Exercise aim:
For each line of the listing that holds "thiruvananthapuram", show the full line.

┄┄┄┄┄┄┄┄┄┄┄┄┄┄┄┄┄┄┄┄

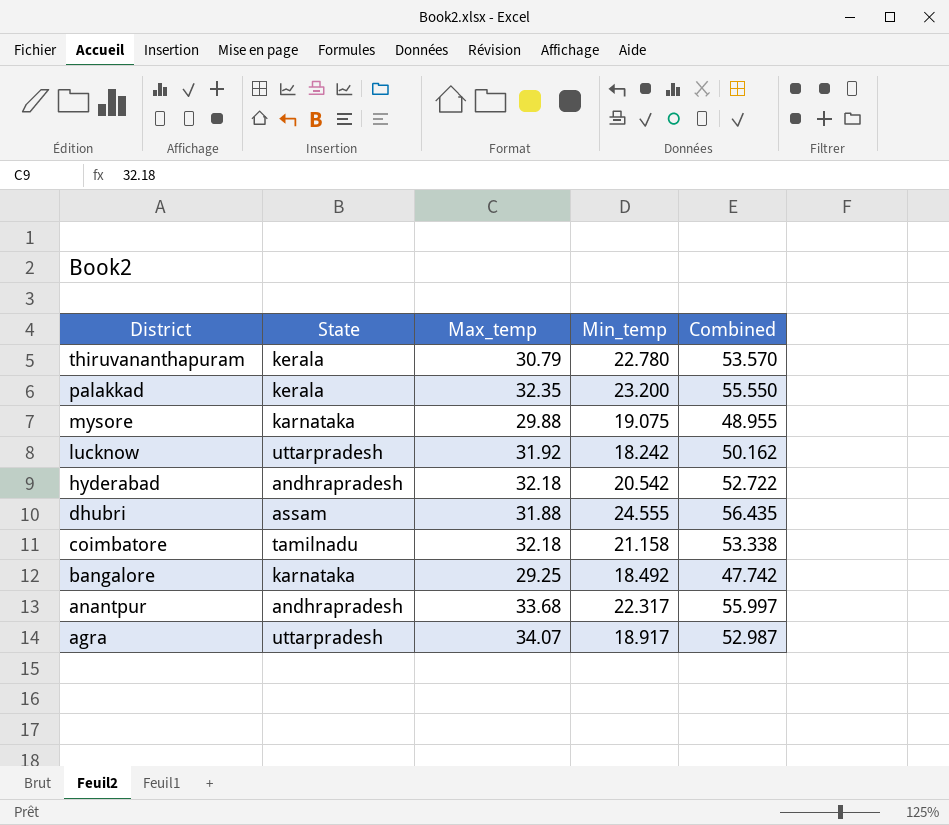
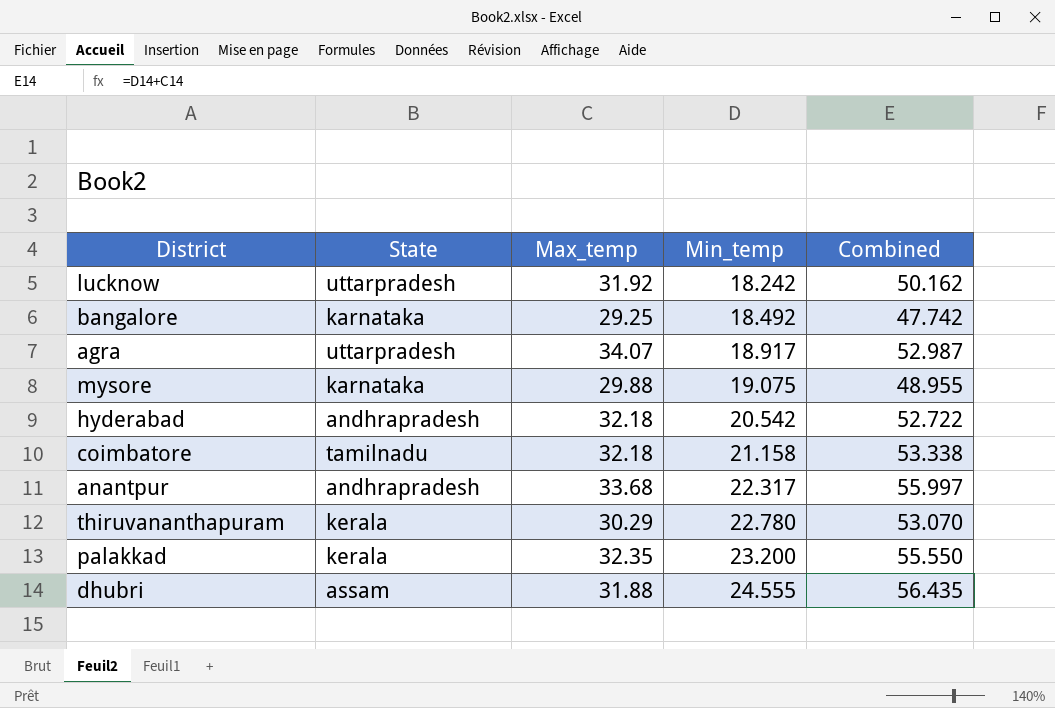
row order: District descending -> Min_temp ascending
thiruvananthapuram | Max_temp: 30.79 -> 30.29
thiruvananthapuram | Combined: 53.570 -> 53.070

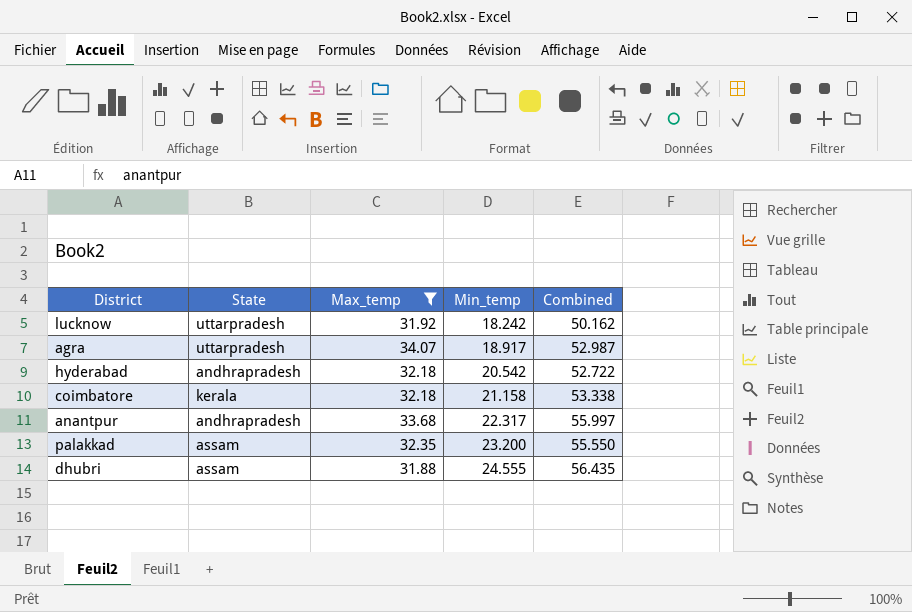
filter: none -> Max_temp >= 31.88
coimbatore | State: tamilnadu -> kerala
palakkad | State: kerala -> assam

┄┄┄┄┄┄┄┄┄┄┄┄┄┄┄┄┄┄┄┄

Your response:
thiruvananthapuram | Max_temp: 30.79 -> 30.29
thiruvananthapuram | Combined: 53.570 -> 53.070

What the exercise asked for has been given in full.